Où comment et pourquoi ça frémit. Où comment et pourquoi ça tremble. Où comment et pourquoi ça vibre. Où comment et pourquoi ça tempête. Où comment et pourquoi ça bruisse

Pour finalement savoir.

Où comment et pourquoi ça fait écho. Où comment et pourquoi ça fait langue. Où comment et pourquoi ça fait fable. Où comment et pourquoi la fable fait théâtre. Où comment et pourquoi s’entrechoquent la langue et la fable pour que ça fasse théâtre.

Souvent (ou presque) on allait aussi à la rencontre. Non. Plutôt à la découverte d’autres écritures (Philippe Minyana, Noëlle Renaude, Rodrigo Garcia, Samuel Beckett, Paul Claudel, Bernard-Marie Koltés, Jean-Luc Lagarce, Haruki Murakami…). Et ces découvertes nourrissaient nos propres écritures.

A tâtons (quelque fois), le texte prenait forme. A tâtons (quelque fois) le texte commençait à se tenir debout et/ou se tenait carrément debout.

En se questionnant se re-questionnant.

A quel endroit ça peut mieux se dire ? A quel endroit ça peut mieux s’entendre ? A quel endroit ça peut mieux respirer ?...

Tout ça pour dénicher là où ça se cache. Le petit secret. « Au théâtre on partage des secrets » disait Roland souvent.

Quand on tient le petit secret on touche le fond des choses et quand on touche le fond des choses on peut savoir et/ou entendre exactement comment ça ronfle comment ça vrombit le corps du fond de l’âme.

L’atelier m’a permis d’écrire une première version du texte Sur la pelouse ainsi que des Micropièces sur ma vie, des fragments sur moi-même qui ont été mis en lecture par Roland Fichet le 13Mai 2011 à Conakry à l’occasion du festival Jour de théâtre à Conakry.La pièce Sur la pelouse a été retravaillée, créée et présentée à la 7e édition des Résidences panafricaines de créations et de diffusions théâtrales au Burkina Faso.

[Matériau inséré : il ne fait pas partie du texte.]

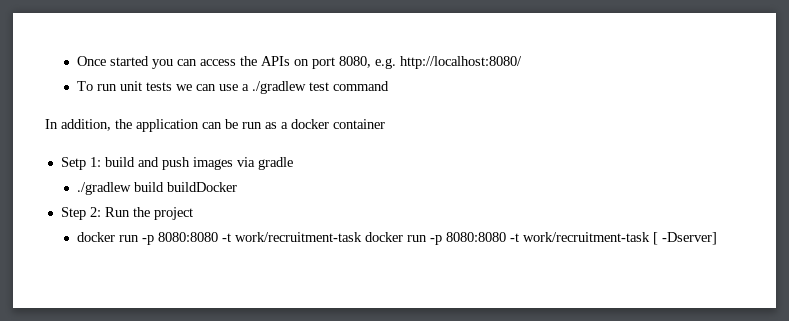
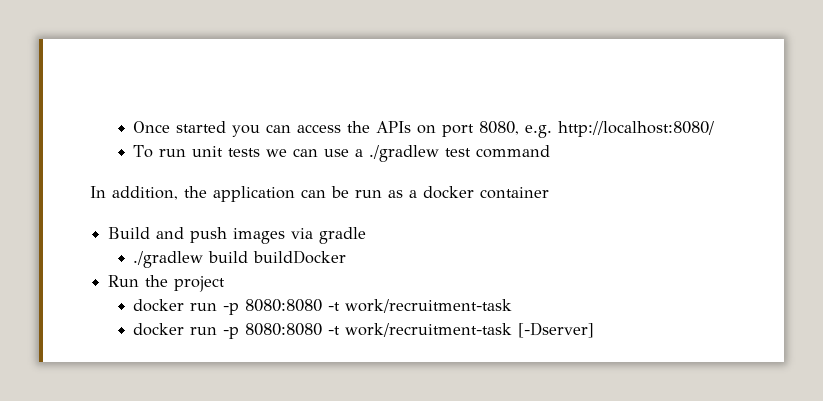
- Setp 1: build and push images via gradle
+ Build and push images via gradle
- Step 2: Run the project
- docker run -p 8080:8080 -t work/recruitment-task docker run -p 8080:8080 -t work/recruitment-task [ -Dserver]
+ Run the project
+ docker run -p 8080:8080 -t work/recruitment-task
+ docker run -p 8080:8080 -t work/recruitment-task [-Dserver]

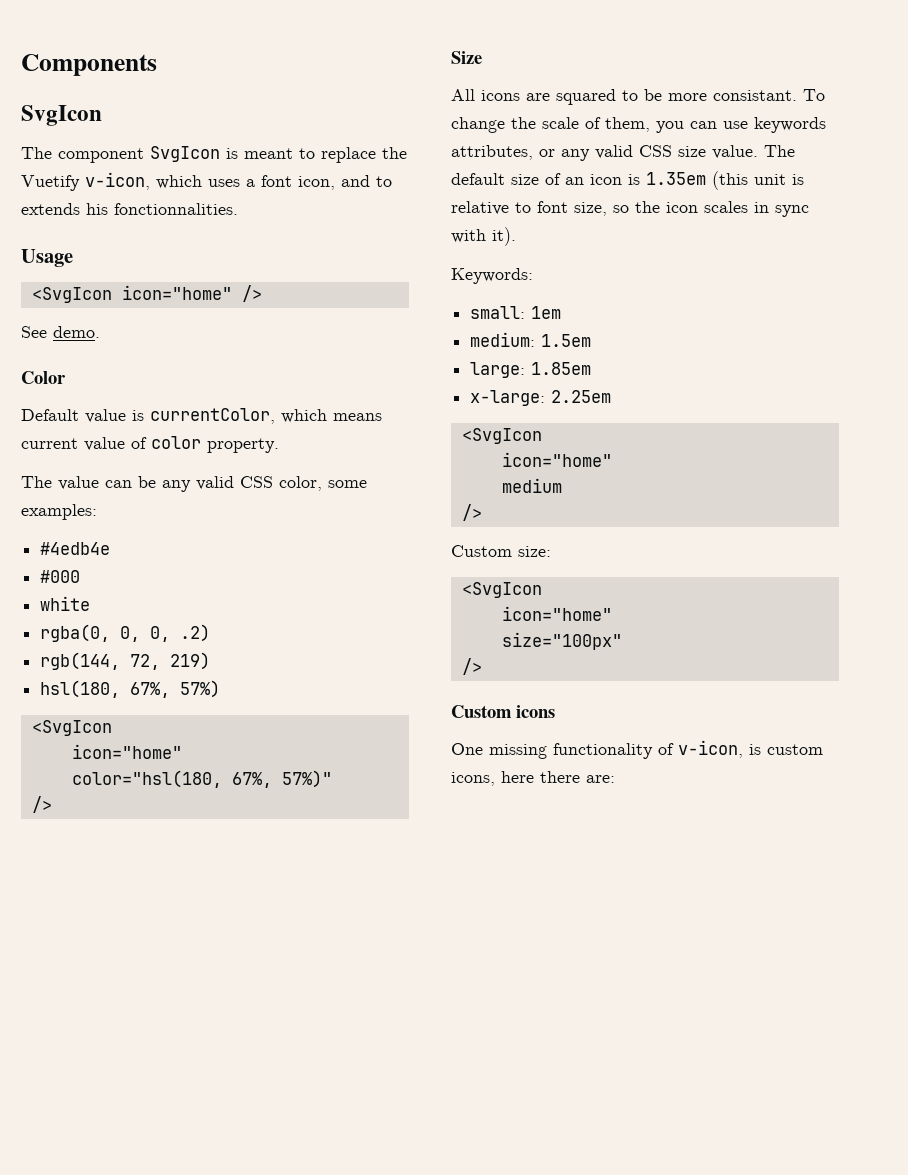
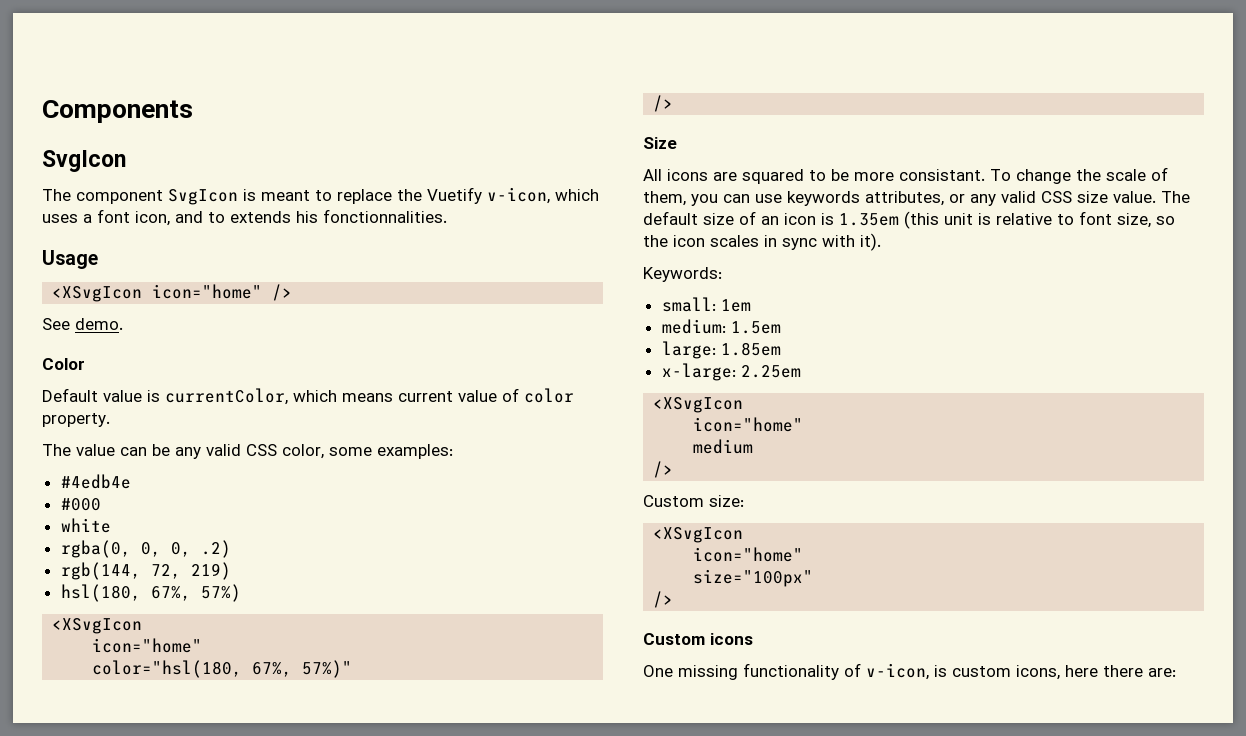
- <SvgIcon icon="home" />
+ <XSvgIcon icon="home" />
  hsl(180, 67%, 57%)
- <SvgIcon
+ <XSvgIcon
  x-large: 2.25em
- <SvgIcon
+ <XSvgIcon
  Custom size:
- <SvgIcon
+ <XSvgIcon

Suite à cet atelier, Roland Fichet m’a fait une commande de texte dans le cadre du projet Portraits avec paysage initié et piloté par le Théâtre Folle Pensée. Aller à la rencontre d’une autre personne que je ne connaissais pas  pour tenter de pénétrer son monde, creuser son être et en faire un texte m’a (tout de suite) intéressé.

Ainsi, dans le cadre de ce projet (Portraits avec paysage) j’ai fait un voyage avec Roland Fichet sur les sentiers de mon enfance. Il voulait toucher du doigt ce que je lui racontais dans mes textes. « Les mots ont besoin des pieds » (m’a-t-il dit) pour se tenir debout. 

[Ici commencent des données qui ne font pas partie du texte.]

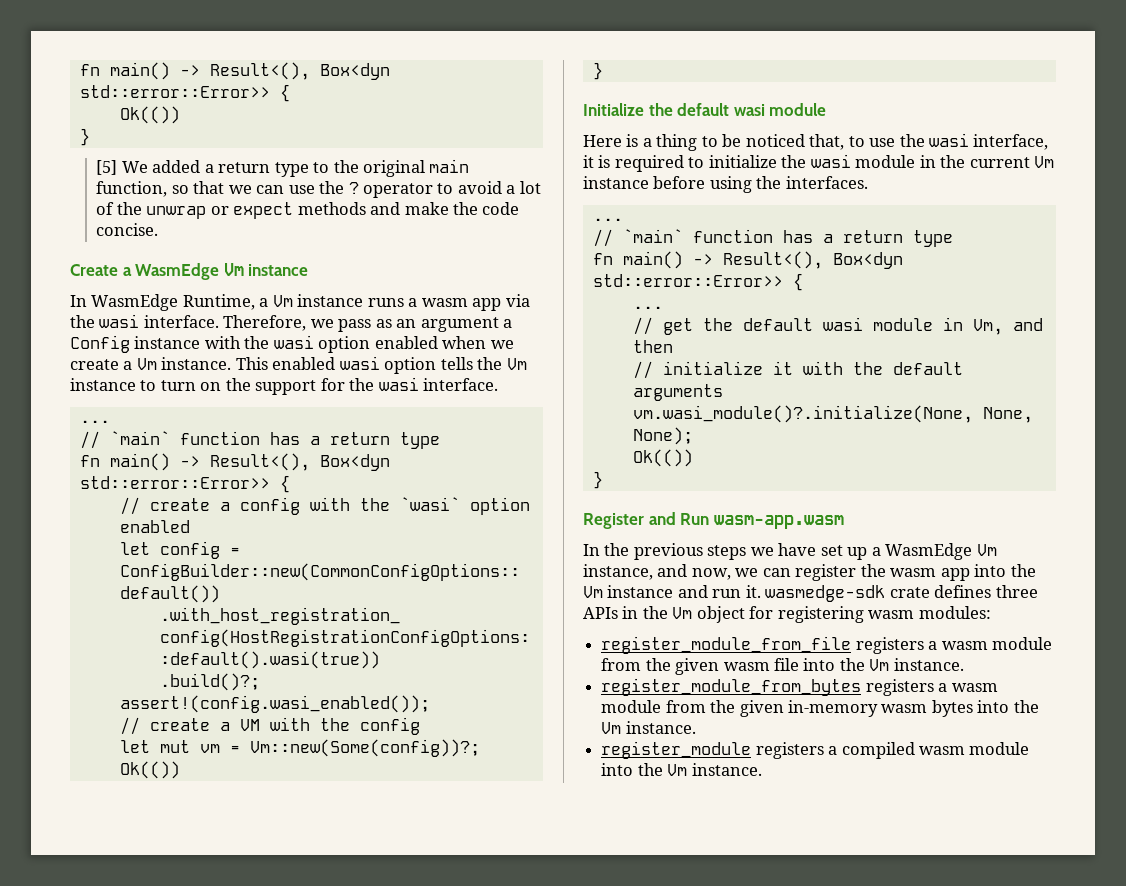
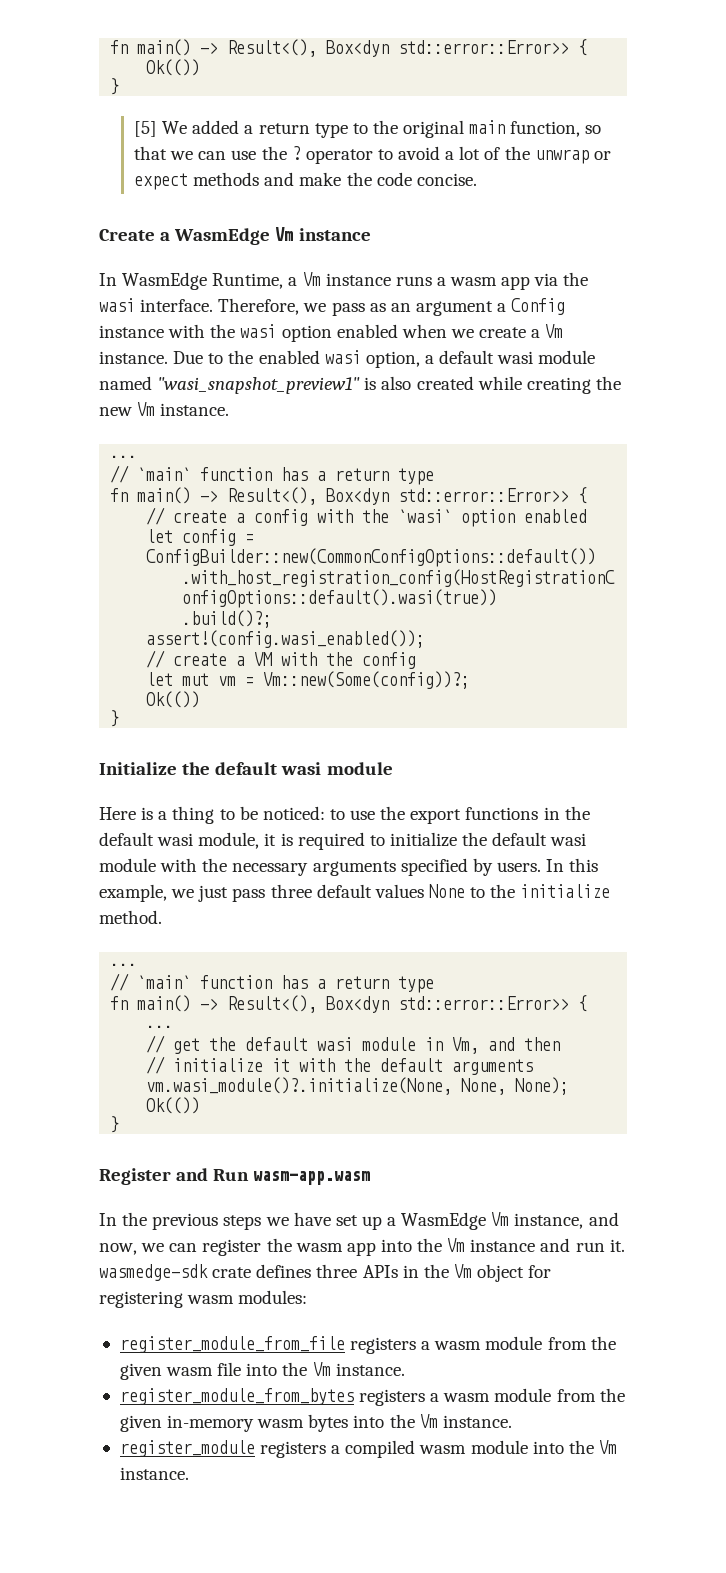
- This enabled wasi option tells the Vm instance to turn on the support for the wasi interface.
+ Due to the enabled wasi option, a default wasi module named "wasi_snapshot_preview1" is also created while creating the new Vm instance.
- Here is a thing to be noticed that, to use the wasi interface, it is required to initialize the wasi module in the current Vm instance before using the interfaces.
+ Here is a thing to be noticed: to use the export functions in the default wasi module, it is required to initialize the default wasi module with the necessary arguments specified by users. In this example, we just pass three default values None to the initialize method.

Pendant plus de trois jours « nous avons pérégriné » dans le Fouta Djallon à la recherche de comment toucher ?  Nous avons « frôlé l’invisible » quelque fois (et souvent d’ailleurs) et, marcher sur les traces des grand Almamys en quête des derniers ossements de la défunte histoire du Fouta théocratique.

Le texte intitulé le Cadavre dans l’œil (édité dans un même volume que Sur la pelouse dans la collection TARMAC chez Lansman) qui découlera de cette commande sera lu à la 13e édition du festival Regards Croisés à Grenoble, à la 30e édition des Francophonies en Limousin à Limoges et a été diffusé sur le site de Radio France Internationale. La création est prévue en Octobre 2014 à Conakry.

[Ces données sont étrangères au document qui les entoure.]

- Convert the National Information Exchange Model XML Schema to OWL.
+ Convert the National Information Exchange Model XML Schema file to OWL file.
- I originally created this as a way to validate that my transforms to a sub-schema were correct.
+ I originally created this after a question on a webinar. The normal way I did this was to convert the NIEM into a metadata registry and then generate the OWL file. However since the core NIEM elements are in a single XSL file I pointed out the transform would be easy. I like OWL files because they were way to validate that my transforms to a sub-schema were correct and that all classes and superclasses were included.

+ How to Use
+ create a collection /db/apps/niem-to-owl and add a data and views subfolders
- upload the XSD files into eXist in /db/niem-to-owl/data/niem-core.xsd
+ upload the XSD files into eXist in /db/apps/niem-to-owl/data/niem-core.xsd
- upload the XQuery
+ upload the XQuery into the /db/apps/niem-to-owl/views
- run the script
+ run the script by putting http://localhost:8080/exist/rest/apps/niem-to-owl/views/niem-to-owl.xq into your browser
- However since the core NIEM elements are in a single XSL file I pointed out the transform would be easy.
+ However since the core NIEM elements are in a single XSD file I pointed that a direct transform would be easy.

Et depuis, j’ai gardé une collaboration très étroite avec Roland Fichet et Folle Pensée. Je participe au LAMA. Et. Souvent je passe à Saint-Brieuc pour découvrir des auteurs, des écritures, des nouvelles approches d’écritures. Et. Souvent des livres me sont offerts pour prolonger la découverte. 

Hier soir (18 Novembre 2013), à Saint-Brieuc j’ai écouté (à l’occasion des Lundis en Carmelie organisé par Folle Pensée) Christian Prigent nous décrire précisément comment il écrit ses livres. Il nous a ouvert ses portes et nous a transportés dans son laboratoire. Ça a permis de voir, d’entrer (un peu) dans les secrets de ce poète, de cet écrivain. Ce type de rencontre secoue forcément un auteur (jeune de surcroit). C’est riche profond et ça enrichit.